――この本の中でも、女性関係のスキャンダルの取材に来た週刊誌記者を自宅に招き入れて、お茶とお菓子を出してもてなしていたという話がありました。
しんいち はい、『週刊文春』の記者の方に自宅の前で直撃されたので、僕も腹くくって、自分がやったことやからしゃあないか、と思って、ウソなしで全部しゃべったんですよ。そうしたら「我々記者を自宅に招き入れてくれた方は初めてです」って感激されて。
その後に記事を読んだら、ちょっと面白く見える感じで書いてくれた気がしたんです。やっぱり記者の人も人間だから、真正面からちゃんと向き合って話をしたらわかり合えることもあるんですよね。人間好きで良かったなと思いました。
「本音では、センスの良い芸人を目指す若手がもっと増えろ、と思ってます」
――本の中で、芸人がかっこいい存在になっていることへの違和感を表明していたのも印象的でした。

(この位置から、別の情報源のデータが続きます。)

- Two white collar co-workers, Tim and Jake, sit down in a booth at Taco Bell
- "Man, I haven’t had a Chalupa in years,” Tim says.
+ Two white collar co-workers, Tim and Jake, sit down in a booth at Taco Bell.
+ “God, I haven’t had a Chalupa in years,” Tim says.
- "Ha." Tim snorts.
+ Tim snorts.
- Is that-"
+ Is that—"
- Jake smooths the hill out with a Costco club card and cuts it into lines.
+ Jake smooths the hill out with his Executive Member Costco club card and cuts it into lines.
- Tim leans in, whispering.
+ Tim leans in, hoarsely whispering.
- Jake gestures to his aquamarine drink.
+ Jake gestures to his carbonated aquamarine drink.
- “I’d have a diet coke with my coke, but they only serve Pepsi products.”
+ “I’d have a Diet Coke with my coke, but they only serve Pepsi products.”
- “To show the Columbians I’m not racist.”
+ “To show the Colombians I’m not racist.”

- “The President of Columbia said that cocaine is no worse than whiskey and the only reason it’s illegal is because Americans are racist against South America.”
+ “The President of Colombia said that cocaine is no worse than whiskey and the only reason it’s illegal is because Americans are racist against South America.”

しんいち 今は『M-1グランプリ』がスポーツの大会みたいになってますからね。オープニングのVTRもかっこよすぎるじゃないですか。そういうのを見て、夢を追いかけて芸人になる若い子がいっぱいいるんですよ。
それはそれでいいねんけど、それが多すぎるなと思っちゃうんですよね。うちの事務所に来るのも90%ぐらいがそういう子ですから。センスがあると思われたい人が多すぎるな、って。芸人ってもともとそんなかっこいいもんちゃうぞ、って思うんです。

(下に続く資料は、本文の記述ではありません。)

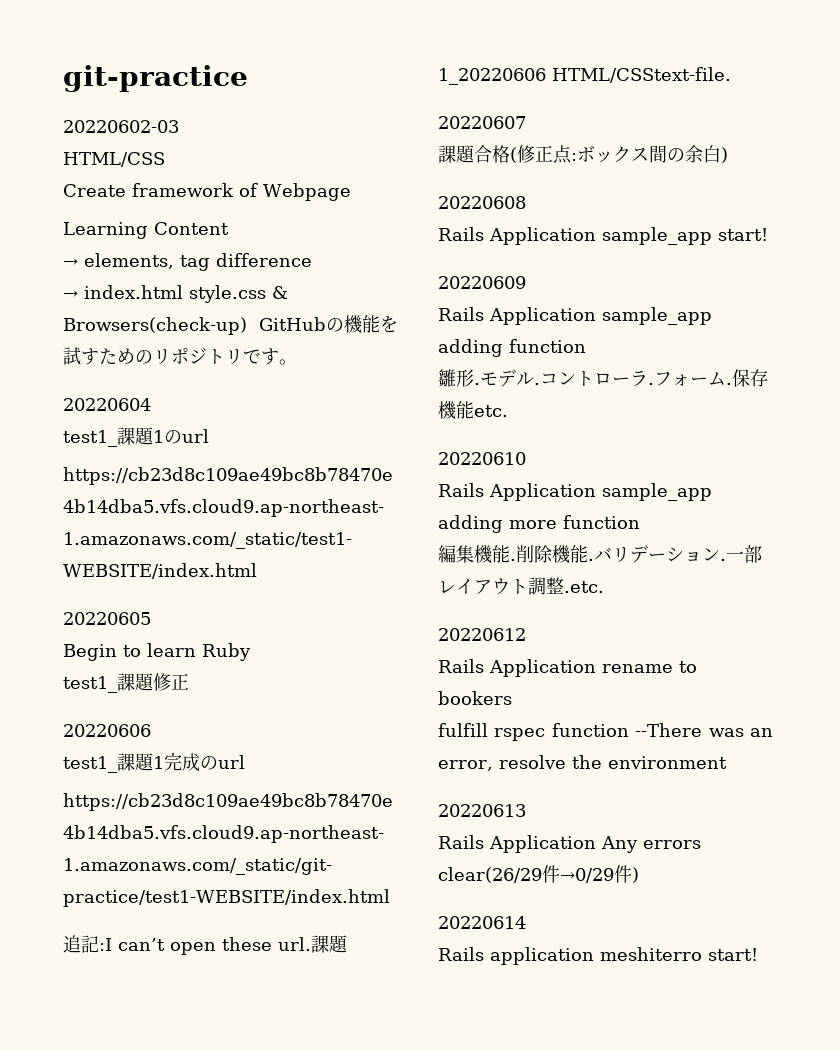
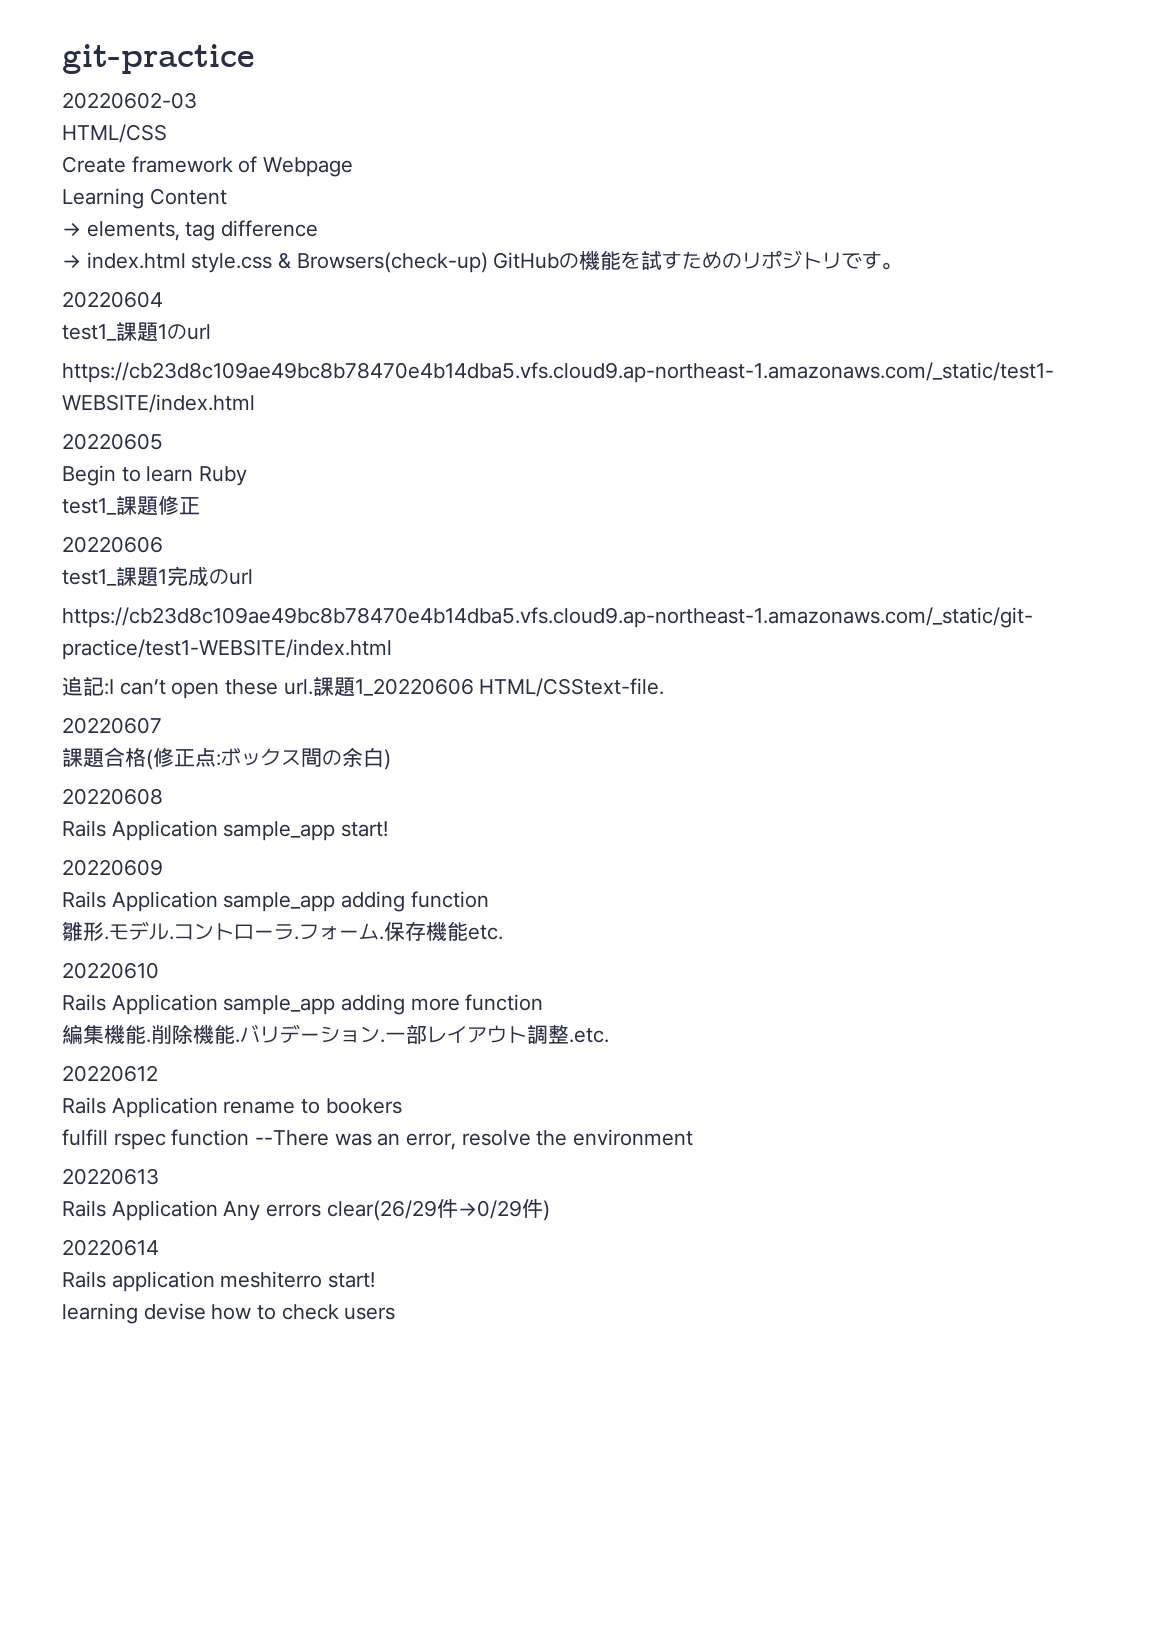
+ learning devise how to check users

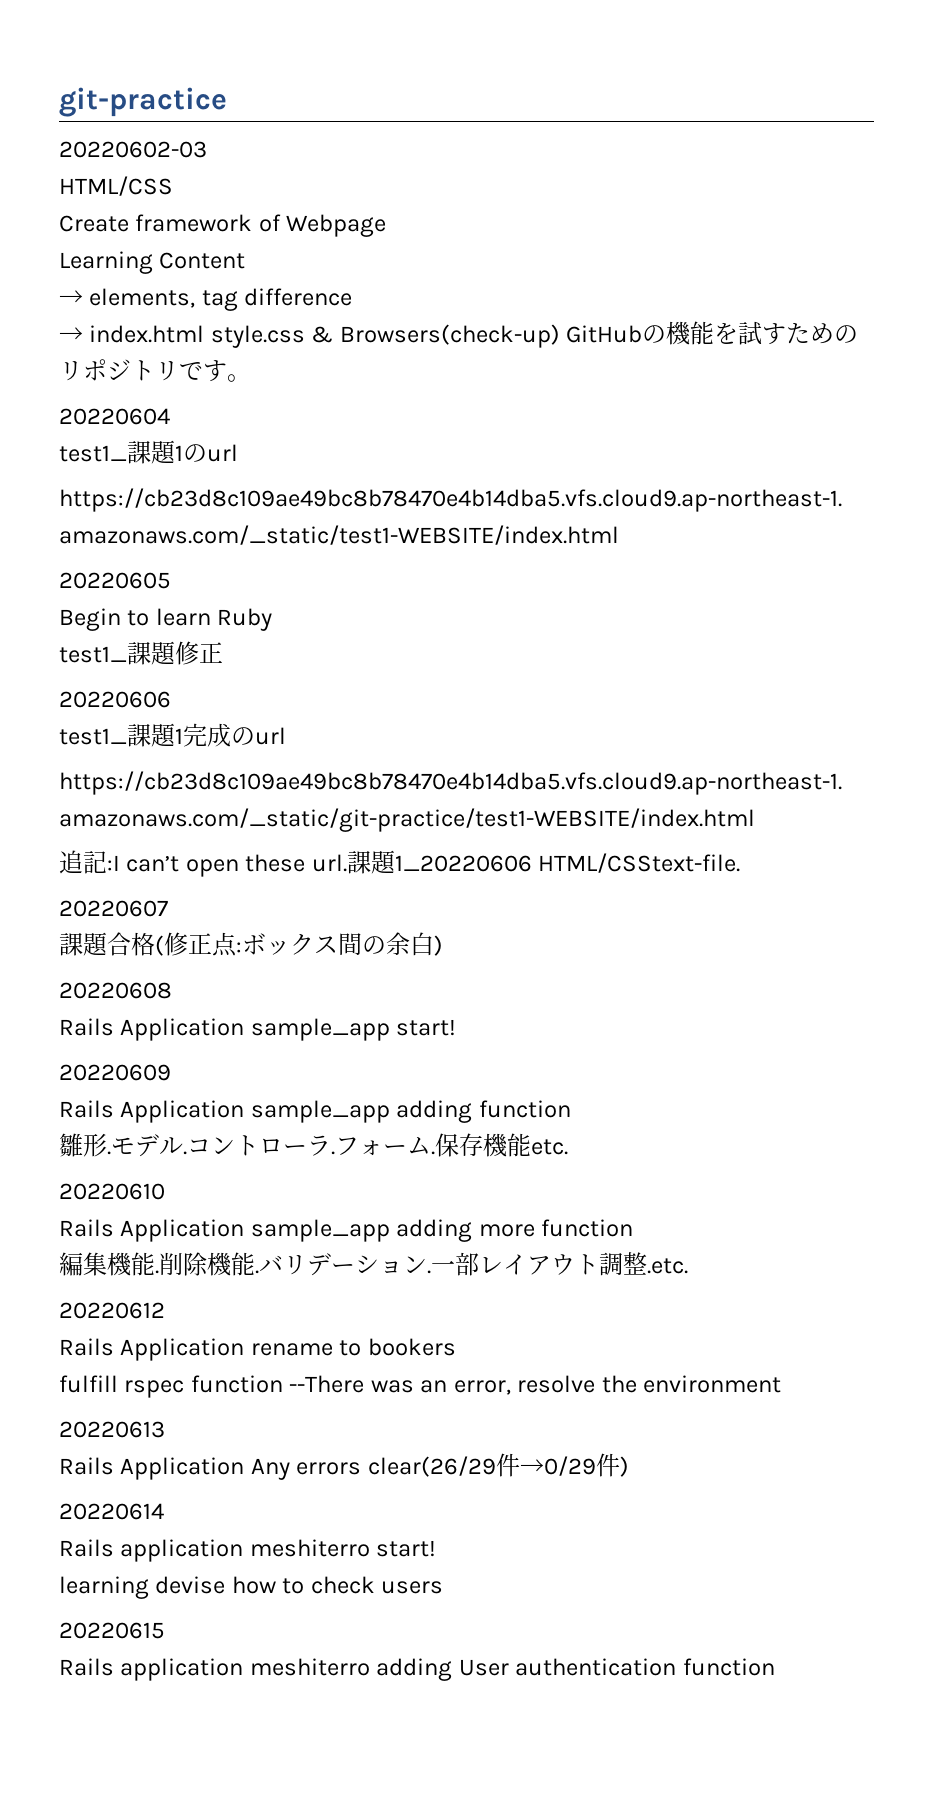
+ 20220615
+ Rails application meshiterro adding User authentication function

――しんいちさんのようになりたい、という子はいないんですか?
しんいち いるわけないでしょう! もともと芸人って、「ちゃんと勉強せんかったら芸人になってまうよ」って親が言うようなものだったじゃないですか。僕はそれで良かったのに、なんでこんなに芸人がかっこいい職業になっちゃったんだろう、って思うんですよね。だから僕だけは、芸人ってめっちゃヤバい仕事だよっていうのを広めていきたいんです。そういう使命感はあります。ただまぁこんなことを言いながら、本音ではセンスの良い芸人を目指す若手がもっと増えろ、とも思ってます。そういうやつばっかりになれ、って。
――どうしてですか?
しんいち そうなればなるほど僕を脅かす人間が少なくなるから。
『水曜日のダウンタウン』とか見てても、いつまでこのメンバーで行くねん、って。僕、いぐっちゃん(ウエストランド・井口)、みなみかわさん、(ダイアンの)津田さん、みんな40代のおじさんで。(きしたかのの)高野が「新星現る」みたいに言われてますけど、36ですからね。次が出てこないから僕らがずっとやらなきゃいけない。いぐっちゃんとかと愚痴ってるんですけど、内心ではありがたいと思ってます。

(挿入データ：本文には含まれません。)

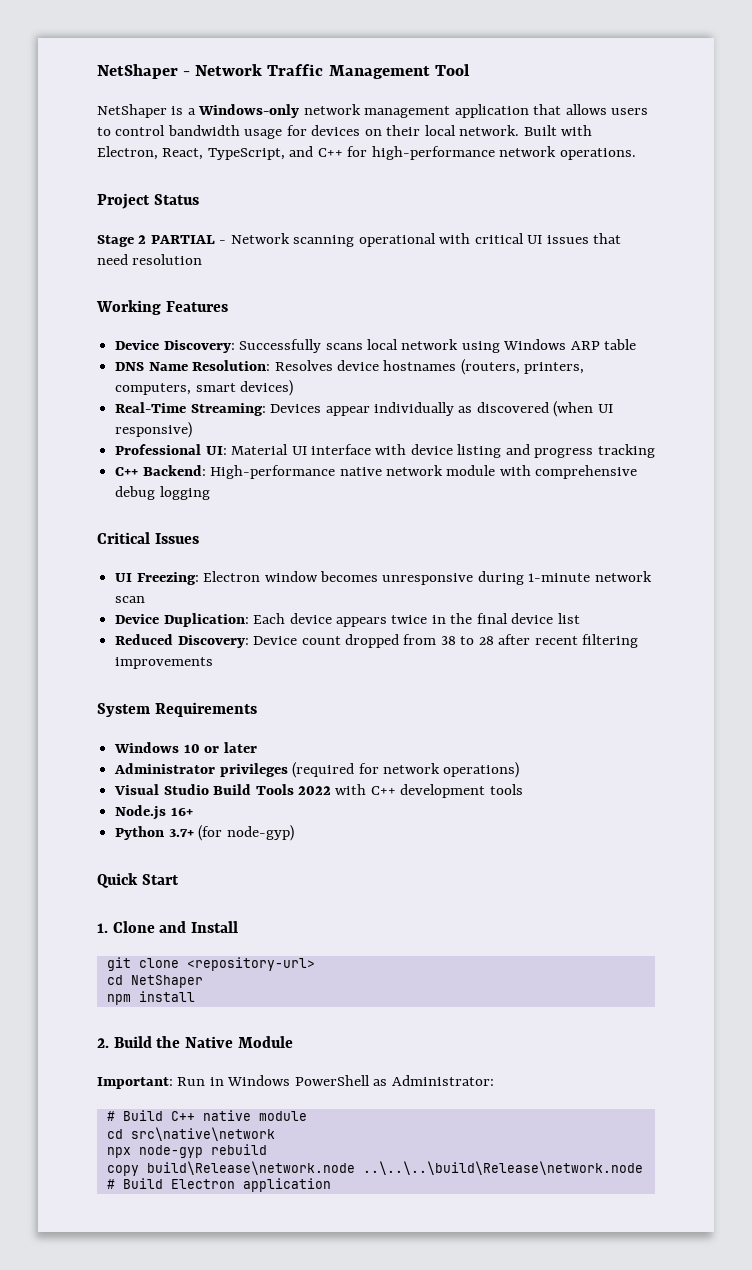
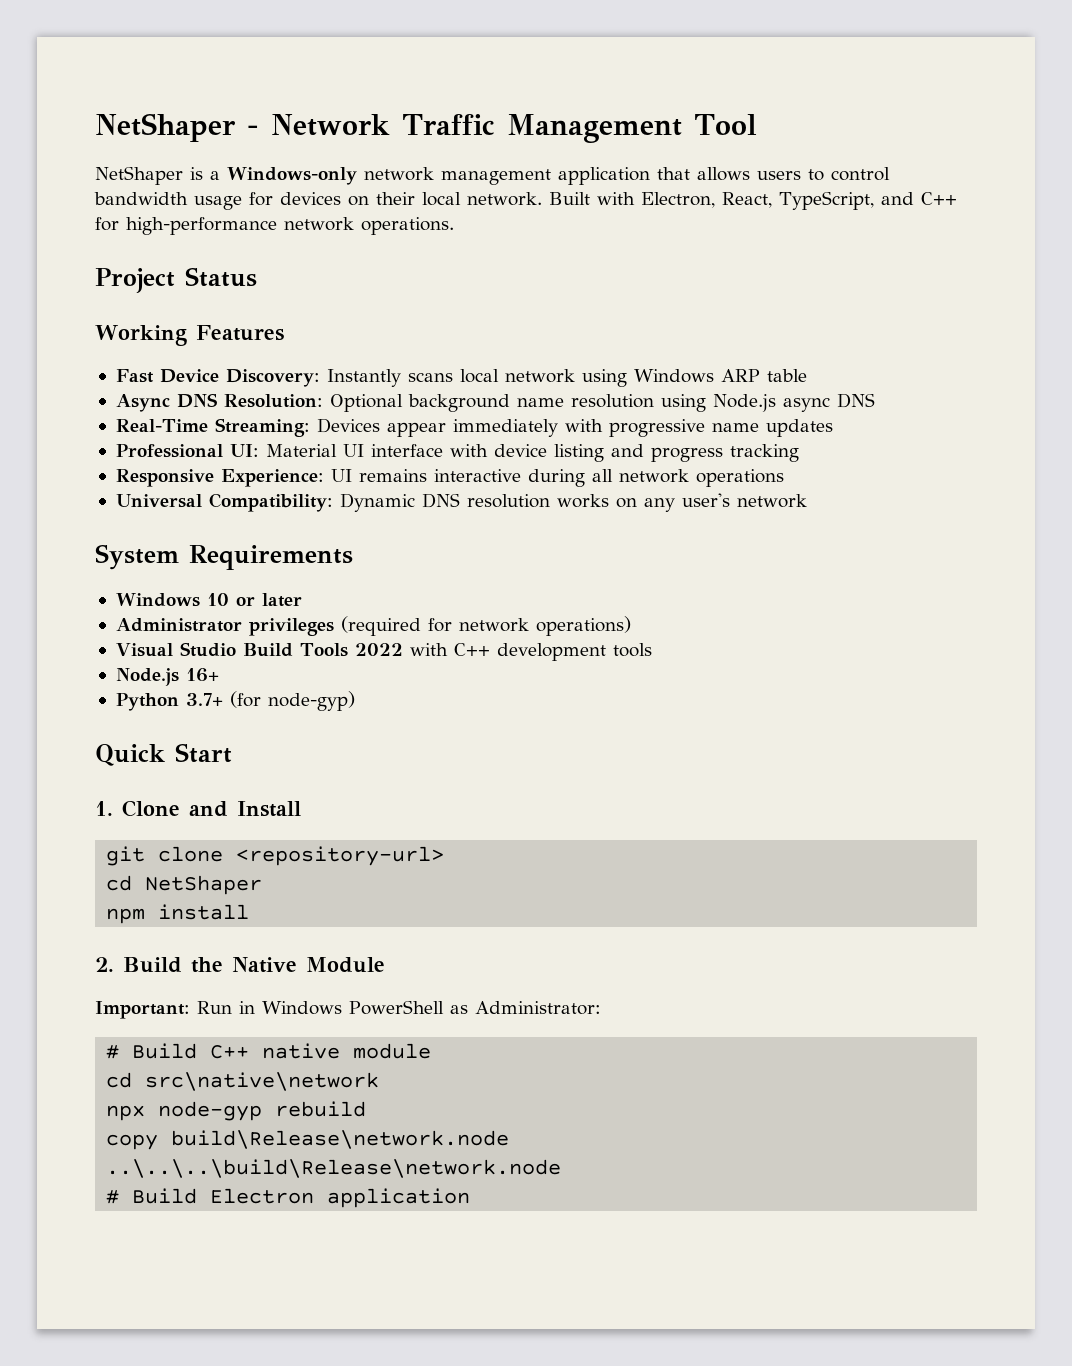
- Stage 2 PARTIAL - Network scanning operational with critical UI issues that need resolution
- Device Discovery: Successfully scans local network using Windows ARP table
+ Fast Device Discovery: Instantly scans local network using Windows ARP table
- DNS Name Resolution: Resolves device hostnames (routers, printers, computers, smart devices)
- Real-Time Streaming: Devices appear individually as discovered (when UI responsive)
+ Async DNS Resolution: Optional background name resolution using Node.js async DNS
+ Real-Time Streaming: Devices appear immediately with progressive name updates
- C++ Backend: High-performance native network module with comprehensive debug logging
- Critical Issues
- UI Freezing: Electron window becomes unresponsive during 1-minute network scan
- Device Duplication: Each device appears twice in the final device list
- Reduced Discovery: Device count dropped from 38 to 28 after recent filtering improvements
+ Responsive Experience: UI remains interactive during all network operations
+ Universal Compatibility: Dynamic DNS resolution works on any user's network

――しんいちさんの芸風だと、視聴者から見下されたり批判されたりすることも多いと思いますが、それも気にならないということですね。
しんいち 共演者とかスタッフさんとか、一緒に仕事をする人には好かれたいですし、みんなでいいもん作りましょう、とは思ってます。でも、視聴者には100%嫌われたいというバランスでやってます。
僕、ネットニュースのコメントとかもめっちゃ見るんですよ。その中で「しんいちって最近テレビでよく見るけど、何が面白いのか私にはわからない」「しんいちは見てるだけで不快だ」っていう言葉が僕の中で正解なんです。嬉しいというか、合ってますよ、それでいいです、っていう感じです。